India Strategic: What is the status of the supply of additional 48 Mi-17 V5 helicopters to India? When do you expect the signing of the contract?


Chemezov:Negotiations with the Indian side on the delivery of 48 Mi-17 V5 helicopters have been completed; we expect to sign the corresponding contract in the first quarter of 2018.

India is the largest foreign operator of Mi-8/17 helicopters, and they have proven themselves through decades of use. One of its most competitive advantages is the cost of an hour of flight, which is unmatched by any of the competitors. The increase in the fleet of these helicopters is a very logical step.

In addition, the serious modernisation potential of the Mi-8/17 is confirmed by the development of the Mi-171A2 model, which includes more than 80 changes and improvements to the platform. The very first contract to export a Mi-171A2 was signed with an Indian company during the Dubai Airshow recently.

India Strategic: India is interested in creating a single-engine fighter inside the country in the framework of a new model of strategic partnership. Is Rostec interested in taking part in this?


Chemezov: Russia is very strong in the production of various types of twin-engine aircraft, but at present we do not produce single-engine fighters. And our main twin-engine aircraft, both MiGs and Sukhois, are used by the Indian air force.

But if India wants to develop its own single-engine aircraft, and if India is interested in international cooperation to develop this aircraft, Russia and Rostec will be open to cooperation. Thus, if we are invited to participate in the joint development of a single-engine aircraft, we are ready to do this, as it was done in the past with other Russian-Indian projects. The BrahMos supersonic missile is a good example of such cooperation between the two countries.

India Strategic:Recently, India has opened a tender for over 100 helicopters with naval equipment and naval multipurpose helicopters? Will Rostec participate in it?

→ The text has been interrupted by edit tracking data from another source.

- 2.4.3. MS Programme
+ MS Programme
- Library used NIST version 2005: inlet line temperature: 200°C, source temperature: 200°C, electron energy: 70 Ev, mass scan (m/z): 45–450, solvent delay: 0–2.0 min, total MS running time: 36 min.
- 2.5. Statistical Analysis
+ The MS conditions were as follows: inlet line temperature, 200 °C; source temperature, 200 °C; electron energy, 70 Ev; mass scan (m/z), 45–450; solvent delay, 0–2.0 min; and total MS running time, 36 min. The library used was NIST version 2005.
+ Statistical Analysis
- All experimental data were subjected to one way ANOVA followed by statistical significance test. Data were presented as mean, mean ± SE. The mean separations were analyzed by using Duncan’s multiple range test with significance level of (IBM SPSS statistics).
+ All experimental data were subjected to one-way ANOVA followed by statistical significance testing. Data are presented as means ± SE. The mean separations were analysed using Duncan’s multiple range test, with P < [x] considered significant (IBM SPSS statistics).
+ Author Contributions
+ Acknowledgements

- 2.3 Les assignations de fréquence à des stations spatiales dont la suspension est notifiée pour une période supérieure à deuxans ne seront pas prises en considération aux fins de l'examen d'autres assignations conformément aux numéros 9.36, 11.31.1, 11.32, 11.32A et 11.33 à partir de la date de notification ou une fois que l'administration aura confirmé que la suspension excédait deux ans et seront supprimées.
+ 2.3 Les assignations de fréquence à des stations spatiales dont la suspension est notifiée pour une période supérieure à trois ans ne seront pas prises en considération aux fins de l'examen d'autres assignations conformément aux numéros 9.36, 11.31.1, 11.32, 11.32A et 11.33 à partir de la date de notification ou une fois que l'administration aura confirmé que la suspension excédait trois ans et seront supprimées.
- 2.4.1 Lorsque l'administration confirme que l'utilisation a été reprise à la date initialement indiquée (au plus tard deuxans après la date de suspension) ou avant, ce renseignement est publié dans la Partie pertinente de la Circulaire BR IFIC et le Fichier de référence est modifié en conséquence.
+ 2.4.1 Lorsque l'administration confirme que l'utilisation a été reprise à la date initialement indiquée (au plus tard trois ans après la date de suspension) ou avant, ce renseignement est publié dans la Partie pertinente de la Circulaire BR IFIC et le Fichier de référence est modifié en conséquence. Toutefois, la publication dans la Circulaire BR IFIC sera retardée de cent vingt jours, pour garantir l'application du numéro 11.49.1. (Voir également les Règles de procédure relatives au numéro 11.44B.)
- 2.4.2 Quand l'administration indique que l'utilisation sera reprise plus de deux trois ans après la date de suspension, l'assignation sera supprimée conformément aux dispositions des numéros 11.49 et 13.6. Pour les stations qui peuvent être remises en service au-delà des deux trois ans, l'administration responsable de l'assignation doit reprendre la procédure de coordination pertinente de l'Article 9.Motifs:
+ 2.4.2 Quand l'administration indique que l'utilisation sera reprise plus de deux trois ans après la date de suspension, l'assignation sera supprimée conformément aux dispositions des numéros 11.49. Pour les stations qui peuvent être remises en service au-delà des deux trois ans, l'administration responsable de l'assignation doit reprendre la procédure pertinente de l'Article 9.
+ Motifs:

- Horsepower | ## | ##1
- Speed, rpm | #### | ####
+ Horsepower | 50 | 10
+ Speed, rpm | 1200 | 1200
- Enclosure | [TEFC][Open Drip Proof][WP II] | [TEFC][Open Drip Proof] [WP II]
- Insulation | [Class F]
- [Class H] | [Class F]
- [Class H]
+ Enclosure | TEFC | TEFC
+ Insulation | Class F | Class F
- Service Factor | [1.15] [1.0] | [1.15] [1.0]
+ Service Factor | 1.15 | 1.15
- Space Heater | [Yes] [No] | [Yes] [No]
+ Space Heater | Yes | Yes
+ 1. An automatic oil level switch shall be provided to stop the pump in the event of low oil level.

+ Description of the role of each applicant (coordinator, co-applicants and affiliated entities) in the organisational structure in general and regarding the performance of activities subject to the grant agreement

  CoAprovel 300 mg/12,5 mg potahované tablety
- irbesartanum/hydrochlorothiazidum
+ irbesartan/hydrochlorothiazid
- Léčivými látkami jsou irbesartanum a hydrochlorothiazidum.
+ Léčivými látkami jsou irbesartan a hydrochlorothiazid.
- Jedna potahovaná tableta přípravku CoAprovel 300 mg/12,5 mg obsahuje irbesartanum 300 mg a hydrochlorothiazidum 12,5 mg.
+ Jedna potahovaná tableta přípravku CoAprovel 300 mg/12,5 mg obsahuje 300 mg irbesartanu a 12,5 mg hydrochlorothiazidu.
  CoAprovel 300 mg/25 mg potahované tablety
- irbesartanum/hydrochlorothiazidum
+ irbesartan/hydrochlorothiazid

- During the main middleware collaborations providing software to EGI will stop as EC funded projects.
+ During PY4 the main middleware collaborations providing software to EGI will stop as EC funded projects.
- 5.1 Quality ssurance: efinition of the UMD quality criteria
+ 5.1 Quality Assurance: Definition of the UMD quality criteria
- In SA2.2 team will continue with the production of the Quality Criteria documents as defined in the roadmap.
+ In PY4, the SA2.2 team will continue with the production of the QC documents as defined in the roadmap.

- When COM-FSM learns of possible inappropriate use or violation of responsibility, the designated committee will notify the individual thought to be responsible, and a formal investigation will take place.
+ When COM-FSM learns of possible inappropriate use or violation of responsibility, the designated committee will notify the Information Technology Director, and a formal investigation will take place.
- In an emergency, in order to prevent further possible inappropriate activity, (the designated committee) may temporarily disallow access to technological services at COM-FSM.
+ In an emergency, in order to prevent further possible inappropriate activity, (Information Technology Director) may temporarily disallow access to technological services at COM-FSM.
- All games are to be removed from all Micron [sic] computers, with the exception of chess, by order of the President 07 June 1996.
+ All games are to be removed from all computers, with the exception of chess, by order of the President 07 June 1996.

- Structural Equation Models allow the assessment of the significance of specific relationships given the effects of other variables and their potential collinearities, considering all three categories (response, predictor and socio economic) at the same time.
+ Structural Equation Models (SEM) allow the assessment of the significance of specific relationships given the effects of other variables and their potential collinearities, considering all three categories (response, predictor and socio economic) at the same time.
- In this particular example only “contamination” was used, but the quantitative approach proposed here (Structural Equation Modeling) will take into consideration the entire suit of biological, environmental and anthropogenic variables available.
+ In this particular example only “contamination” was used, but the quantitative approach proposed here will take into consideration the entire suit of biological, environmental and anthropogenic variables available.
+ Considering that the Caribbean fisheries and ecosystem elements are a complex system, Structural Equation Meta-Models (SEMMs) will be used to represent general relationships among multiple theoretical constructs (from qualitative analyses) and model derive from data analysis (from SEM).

Chemezov:Russian Helicopters has already announced its intention to participate in this tender with the Ka-226T model, where they will be represented by Rosoboronexport (both companies are part of Rostec State Corporation).

In the tender for the supply of more than 100 helicopters for the Indian Navy, the conditions for all are the same. Whether the Ka-226T is selected or not, I do not know, but our helicopter meets all the requirements presented in the tender documentation, and its technical characteristics exceeds our competitors. We already have a solution for the naval version of this helicopter with folding blades.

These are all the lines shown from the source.